A partir desse processo singular, Griffo apresenta um novo corpo de trabalho, que não depende diretamente da representação arquitetônica, caracterizando-se também pelo uso de folhas de ouro e pelo entrelaçamento entre o presente e o passado, dado às referências a artistas consagrados da história da arte, tais como Michelangelo, Cranach e Van Eyck. Um exemplar dessa nova série é “Antônio agredido pelos demônios”, que faz referência a “Sant’Antonio battuto dai diavoli”, do renascentista Stefano di Giovanni (Siena, 1392–1450), também conhecido como Sasseta. O uso pouco usual que o artista faz do ouro em suas pinturas, aplicando-o sobre os rostos e partes íntimas dos demônios que agridem o santo, chamou a atenção de Griffo, que então refez a composição, incluindo, no entanto, elementos e personagens contemporâneos, aproximando, mais uma vez, diferentes tempos e nos levando a refletir sobre as provações dos santos e quais são adversidades pelas quais passamos nos dias de hoje.
Já na série “O vendedor de miniaturas”, Griffo cria composições em estações de metrô, lugares de passagem que, devido ao grande fluxo de pessoas, é escolhido por muitos vendedores informais para disporem seus produtos. Todavia, as miniaturas comercializadas pela personagem ali retratada são figuras representativas do sistema de poder territorial no Rio de Janeiro, tais como líderes religiosos, políticos, santos, milicianos e policiais, transformados em objetos que tanto evocam o sagrado, quanto o lúdico, podendo ser tomados como figuras de ação. Na ocasião da exposição, Griffo confeccionou miniaturas tridimensionais dessas personagens que serão dispostas no espaço da galeria, usando estruturas e modos de organização similares às empregadas pelos ambulantes, tais como a disposição sobre lonas e o uso de ganchos.
O artista assim, revisita um desejo inicial de criar projetos instalativos que fossem meios de reflexão e crítica sobre determinados aspectos sociais e políticos. Em “A materialização do canto da mãe da lua”, outra instalação inédita apresentada na mostra, o artista ocupa o espaço tridimensional com imagens e objetos que oferecem uma reflexão sobre mecanismos patriarcais que seguem moldando nossa sociedade. Nesse sentido, o próprio observador, tornado uma espécie de ator na cena criada pelo artista, é convidado a perceber como atua na manutenção dos costumes e princípios herdados.
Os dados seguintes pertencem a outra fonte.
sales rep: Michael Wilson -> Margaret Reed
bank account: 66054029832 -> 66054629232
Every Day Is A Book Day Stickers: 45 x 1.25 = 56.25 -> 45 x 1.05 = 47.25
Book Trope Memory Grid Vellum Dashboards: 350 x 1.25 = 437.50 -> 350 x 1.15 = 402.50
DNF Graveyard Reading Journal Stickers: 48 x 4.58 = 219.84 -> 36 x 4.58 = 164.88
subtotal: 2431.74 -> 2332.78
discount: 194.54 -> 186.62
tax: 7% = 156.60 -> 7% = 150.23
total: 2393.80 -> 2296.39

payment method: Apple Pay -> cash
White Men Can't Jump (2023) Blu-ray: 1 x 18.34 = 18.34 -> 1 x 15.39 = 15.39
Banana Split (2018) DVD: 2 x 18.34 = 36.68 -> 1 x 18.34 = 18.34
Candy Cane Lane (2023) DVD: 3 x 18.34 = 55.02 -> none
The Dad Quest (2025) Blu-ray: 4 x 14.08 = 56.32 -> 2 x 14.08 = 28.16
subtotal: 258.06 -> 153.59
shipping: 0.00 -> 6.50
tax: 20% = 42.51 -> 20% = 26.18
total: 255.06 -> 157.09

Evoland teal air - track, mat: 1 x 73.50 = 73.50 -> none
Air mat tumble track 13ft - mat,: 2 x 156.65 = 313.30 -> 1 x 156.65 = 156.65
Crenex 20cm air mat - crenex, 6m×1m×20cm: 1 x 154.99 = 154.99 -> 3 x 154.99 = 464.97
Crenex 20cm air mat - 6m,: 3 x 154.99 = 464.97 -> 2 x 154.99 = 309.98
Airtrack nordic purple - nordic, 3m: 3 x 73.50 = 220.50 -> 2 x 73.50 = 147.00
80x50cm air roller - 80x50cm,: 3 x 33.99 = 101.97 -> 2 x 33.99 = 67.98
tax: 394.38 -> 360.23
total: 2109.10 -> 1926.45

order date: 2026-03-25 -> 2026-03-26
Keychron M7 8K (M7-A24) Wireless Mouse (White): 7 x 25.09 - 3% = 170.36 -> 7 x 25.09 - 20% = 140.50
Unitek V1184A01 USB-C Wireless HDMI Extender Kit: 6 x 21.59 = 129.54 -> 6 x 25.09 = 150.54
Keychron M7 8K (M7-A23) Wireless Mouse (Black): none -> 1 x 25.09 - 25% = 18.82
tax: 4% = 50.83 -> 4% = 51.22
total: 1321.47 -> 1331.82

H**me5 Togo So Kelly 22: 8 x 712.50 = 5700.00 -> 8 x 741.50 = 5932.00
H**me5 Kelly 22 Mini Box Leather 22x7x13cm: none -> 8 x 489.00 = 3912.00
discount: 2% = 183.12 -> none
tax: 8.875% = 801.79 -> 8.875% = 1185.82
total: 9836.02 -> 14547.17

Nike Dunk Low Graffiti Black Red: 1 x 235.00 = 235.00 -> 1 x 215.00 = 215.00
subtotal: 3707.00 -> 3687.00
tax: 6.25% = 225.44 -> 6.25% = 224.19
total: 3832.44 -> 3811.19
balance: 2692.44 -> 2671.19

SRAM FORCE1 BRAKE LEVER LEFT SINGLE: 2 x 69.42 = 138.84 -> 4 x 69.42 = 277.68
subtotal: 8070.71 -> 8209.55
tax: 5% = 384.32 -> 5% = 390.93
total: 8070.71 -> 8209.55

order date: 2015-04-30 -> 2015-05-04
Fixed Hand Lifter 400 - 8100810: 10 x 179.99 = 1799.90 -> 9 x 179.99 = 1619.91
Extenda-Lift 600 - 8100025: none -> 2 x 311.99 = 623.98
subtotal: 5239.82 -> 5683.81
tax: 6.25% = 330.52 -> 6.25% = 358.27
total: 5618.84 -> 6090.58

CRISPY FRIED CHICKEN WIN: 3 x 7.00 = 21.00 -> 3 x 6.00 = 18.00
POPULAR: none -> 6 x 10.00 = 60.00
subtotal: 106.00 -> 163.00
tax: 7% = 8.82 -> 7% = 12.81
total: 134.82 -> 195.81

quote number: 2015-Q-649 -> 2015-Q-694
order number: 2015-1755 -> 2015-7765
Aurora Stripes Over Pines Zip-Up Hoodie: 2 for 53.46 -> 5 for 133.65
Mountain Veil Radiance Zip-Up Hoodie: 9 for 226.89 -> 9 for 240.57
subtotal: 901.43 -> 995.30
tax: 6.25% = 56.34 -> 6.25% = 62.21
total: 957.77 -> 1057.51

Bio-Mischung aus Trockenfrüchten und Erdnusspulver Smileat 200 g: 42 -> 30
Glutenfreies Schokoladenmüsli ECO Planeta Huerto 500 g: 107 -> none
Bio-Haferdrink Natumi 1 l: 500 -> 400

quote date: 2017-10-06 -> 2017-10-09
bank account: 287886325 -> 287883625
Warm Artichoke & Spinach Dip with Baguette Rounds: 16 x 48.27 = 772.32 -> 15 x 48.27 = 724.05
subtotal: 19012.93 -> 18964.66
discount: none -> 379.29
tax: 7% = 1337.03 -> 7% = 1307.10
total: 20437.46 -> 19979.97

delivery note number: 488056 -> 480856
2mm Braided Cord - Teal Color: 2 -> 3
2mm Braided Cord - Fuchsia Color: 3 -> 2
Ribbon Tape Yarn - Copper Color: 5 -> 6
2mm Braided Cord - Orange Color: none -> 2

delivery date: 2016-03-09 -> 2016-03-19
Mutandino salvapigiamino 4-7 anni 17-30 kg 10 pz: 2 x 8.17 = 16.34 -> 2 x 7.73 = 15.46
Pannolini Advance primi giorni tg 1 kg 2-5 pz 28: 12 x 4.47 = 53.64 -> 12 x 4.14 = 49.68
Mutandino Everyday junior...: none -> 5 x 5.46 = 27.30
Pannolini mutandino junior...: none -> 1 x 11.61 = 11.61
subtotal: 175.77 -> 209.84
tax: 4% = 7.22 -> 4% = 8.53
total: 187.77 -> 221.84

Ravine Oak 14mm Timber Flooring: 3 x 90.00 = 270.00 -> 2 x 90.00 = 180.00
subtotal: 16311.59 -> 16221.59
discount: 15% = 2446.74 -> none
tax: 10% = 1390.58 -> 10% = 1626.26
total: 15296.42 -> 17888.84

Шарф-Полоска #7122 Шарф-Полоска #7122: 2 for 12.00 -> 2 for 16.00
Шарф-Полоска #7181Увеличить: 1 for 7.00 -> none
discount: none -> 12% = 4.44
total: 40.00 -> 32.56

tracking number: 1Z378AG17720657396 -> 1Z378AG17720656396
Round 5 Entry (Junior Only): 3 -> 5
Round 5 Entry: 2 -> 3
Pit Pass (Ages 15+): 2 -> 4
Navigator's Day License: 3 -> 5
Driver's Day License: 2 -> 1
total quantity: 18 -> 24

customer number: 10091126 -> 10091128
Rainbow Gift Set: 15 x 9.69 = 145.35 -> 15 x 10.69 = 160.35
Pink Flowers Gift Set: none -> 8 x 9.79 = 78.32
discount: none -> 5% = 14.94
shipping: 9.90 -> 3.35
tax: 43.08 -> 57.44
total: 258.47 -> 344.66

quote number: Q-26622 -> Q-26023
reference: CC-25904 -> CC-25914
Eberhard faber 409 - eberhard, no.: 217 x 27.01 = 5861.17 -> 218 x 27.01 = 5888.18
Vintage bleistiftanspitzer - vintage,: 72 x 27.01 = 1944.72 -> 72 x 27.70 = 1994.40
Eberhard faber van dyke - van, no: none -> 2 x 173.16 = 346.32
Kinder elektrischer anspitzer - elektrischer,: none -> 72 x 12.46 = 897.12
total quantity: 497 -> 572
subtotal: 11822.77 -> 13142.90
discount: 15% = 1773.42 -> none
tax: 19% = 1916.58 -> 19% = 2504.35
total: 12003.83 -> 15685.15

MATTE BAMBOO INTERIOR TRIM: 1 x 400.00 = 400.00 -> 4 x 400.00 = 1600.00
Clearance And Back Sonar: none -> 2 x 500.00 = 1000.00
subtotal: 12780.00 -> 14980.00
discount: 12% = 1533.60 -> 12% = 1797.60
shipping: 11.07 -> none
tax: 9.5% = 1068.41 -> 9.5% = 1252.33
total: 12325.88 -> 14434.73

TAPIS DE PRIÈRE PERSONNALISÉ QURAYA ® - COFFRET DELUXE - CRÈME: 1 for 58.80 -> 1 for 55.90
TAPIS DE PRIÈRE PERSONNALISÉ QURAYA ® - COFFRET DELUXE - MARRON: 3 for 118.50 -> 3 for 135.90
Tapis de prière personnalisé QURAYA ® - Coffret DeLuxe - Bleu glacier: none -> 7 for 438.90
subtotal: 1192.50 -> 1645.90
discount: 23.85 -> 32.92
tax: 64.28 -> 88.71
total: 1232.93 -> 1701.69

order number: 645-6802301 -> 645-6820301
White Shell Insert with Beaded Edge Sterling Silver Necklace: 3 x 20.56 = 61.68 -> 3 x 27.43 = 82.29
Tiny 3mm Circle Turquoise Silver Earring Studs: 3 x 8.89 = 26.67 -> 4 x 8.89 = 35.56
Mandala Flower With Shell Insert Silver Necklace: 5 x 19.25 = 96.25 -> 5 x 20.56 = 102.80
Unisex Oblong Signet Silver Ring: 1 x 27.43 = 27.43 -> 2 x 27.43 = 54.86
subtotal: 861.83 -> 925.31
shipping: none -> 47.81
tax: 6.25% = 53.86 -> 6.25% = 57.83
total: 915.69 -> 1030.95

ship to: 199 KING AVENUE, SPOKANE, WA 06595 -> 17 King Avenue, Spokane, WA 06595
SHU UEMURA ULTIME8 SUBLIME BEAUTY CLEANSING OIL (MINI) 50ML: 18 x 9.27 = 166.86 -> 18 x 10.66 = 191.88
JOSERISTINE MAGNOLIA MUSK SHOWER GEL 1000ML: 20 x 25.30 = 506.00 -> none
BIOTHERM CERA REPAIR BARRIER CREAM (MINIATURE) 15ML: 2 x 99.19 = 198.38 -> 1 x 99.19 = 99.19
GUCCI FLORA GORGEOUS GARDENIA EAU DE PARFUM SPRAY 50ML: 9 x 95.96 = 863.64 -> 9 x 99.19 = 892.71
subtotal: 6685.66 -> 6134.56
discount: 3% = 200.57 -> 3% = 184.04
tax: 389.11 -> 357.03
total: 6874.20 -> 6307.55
“Voarei com as asas que os urubus me deram” apresenta uma síntese da pesquisa recente de André Griffo, ao mesmo tempo em que suscita reflexões sobre questões políticas e sociais atuais fazendo uso de elementos de outros períodos históricos. Ao serem conectadas, por meio das pinturas e instalações, as diferentes temporalidades podem nos auxiliar a compreender como chegamos até o momento presente.
André Griffo
A pesquisa de André Griffo é voltada para a pintura e suas relações históricas com a representação da arquitetura. Longe dos grandes discursos panfletários, o artista nos convida a dar atenção aos mínimos detalhes de suas imagens que refletem as muitas violências que dão corpo às narrativas relativas às histórias do Brasil e suas ruínas. Nesse sentido, suas telas são complexos arquivos visuais onde coexistem os mais diversos elementos, cujas relações são capazes de ressignificar e aprofundar as críticas ali presentes. O trabalho de Griffo volta-se para a crítica das estruturas de poder, em especial sobre as ficções por elas criadas para a manutenção do controle dos indivíduos. Entre elas, o artista volta-se às permanências dos efeitos da economia escravocrata na formação histórica brasileira, assim como aos mecanismos das instituições religiosas na fundação de imaginários que visam a submissão dos fiéis.
Griffo utiliza sua formação em arquitetura para elaborar espaços em que coexistem referências históricas e contemporâneas. Seus espaços, usualmente vazios, são habitados por rastros, símbolos e signos que destacam a permanência e influência do passado em problemáticas socioculturais atuais de modo fantasmático. Sua produção entrelaça o documental e o ficcional, explorando a conexão entre as disciplinas da História da Arte e da Arquitetura às questões sociais, brasileiras e mundiais. Ao sobrepor diversas temporalidades e suas complexas realidades, os trabalhos de Griffo expõem elementos constitutivos da sociedade de modo a criar relatos sobre a permanência das coisas.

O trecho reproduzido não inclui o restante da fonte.